▶ [Collection entries]
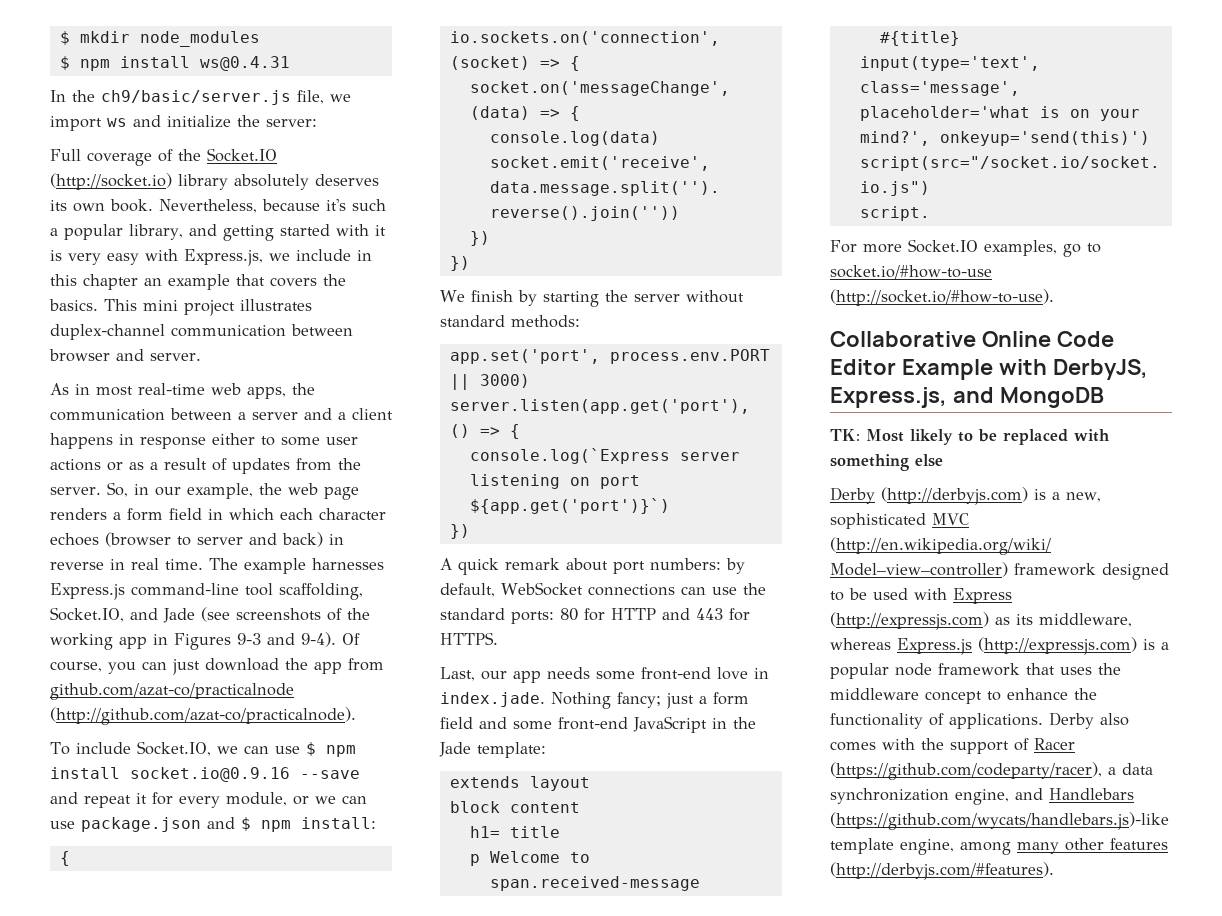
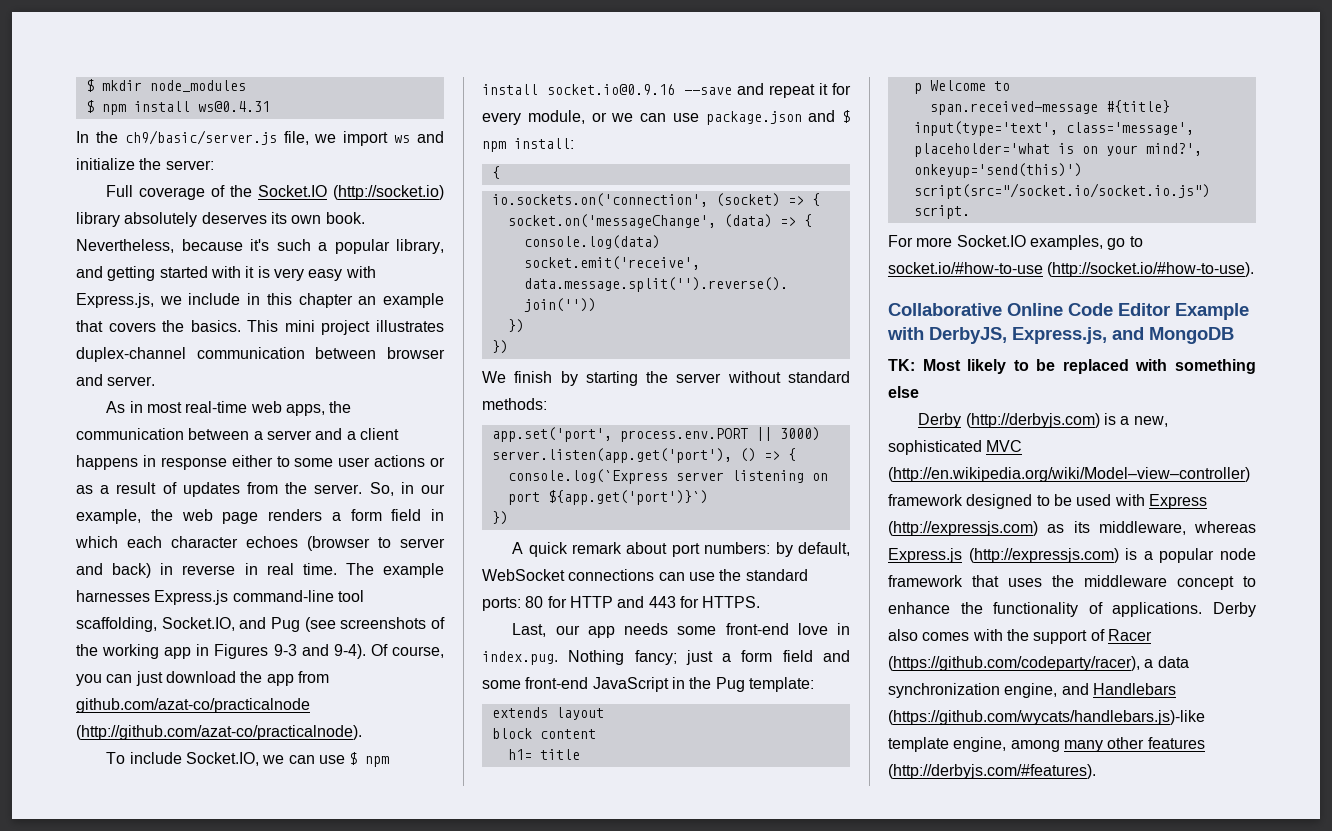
[163,608,195,623] Jade -> [271,617,301,632] Pug
[440,692,545,707] index.jade. -> [482,651,558,665] index.pug.
[439,742,471,757] Jade -> [715,677,745,692] Pug

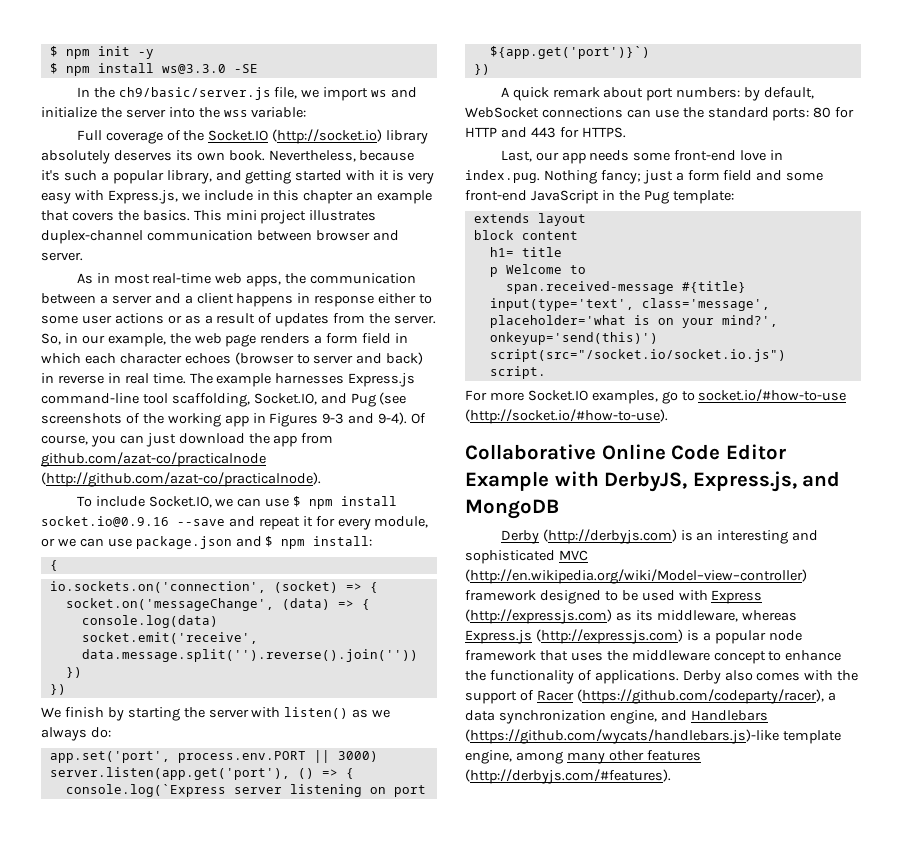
[85,79,246,92] [85,100,270,115] $ mkdir node_modules // $ npm install ws@0.4.31 -> [49,46,154,59] [49,63,258,76] $ npm init -y // $ npm install ws@3.3.0 -SE
[165,160,214,170] server: -> [125,107,307,118] server into the wss variable:
[727,371,850,383] [482,398,547,410] without standard methods: -> [251,707,391,719] [41,727,111,741] with listen() as we always do:
[888,359,1256,374] [888,386,919,398] // TK: Most likely to be replaced with something else -> (559, 509) none
[1120,416,1168,427] a new, -> [696,530,819,544] an interesting and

▶ [Problem to work on]
Each line above where the word "with" occurs should be copied out.

▶ [Answer for the task]
[727,371,850,383] [482,398,547,410] without standard methods: -> [251,707,391,719] [41,727,111,741] with listen() as we always do:
[888,359,1256,374] [888,386,919,398] // TK: Most likely to be replaced with something else -> (559, 509) none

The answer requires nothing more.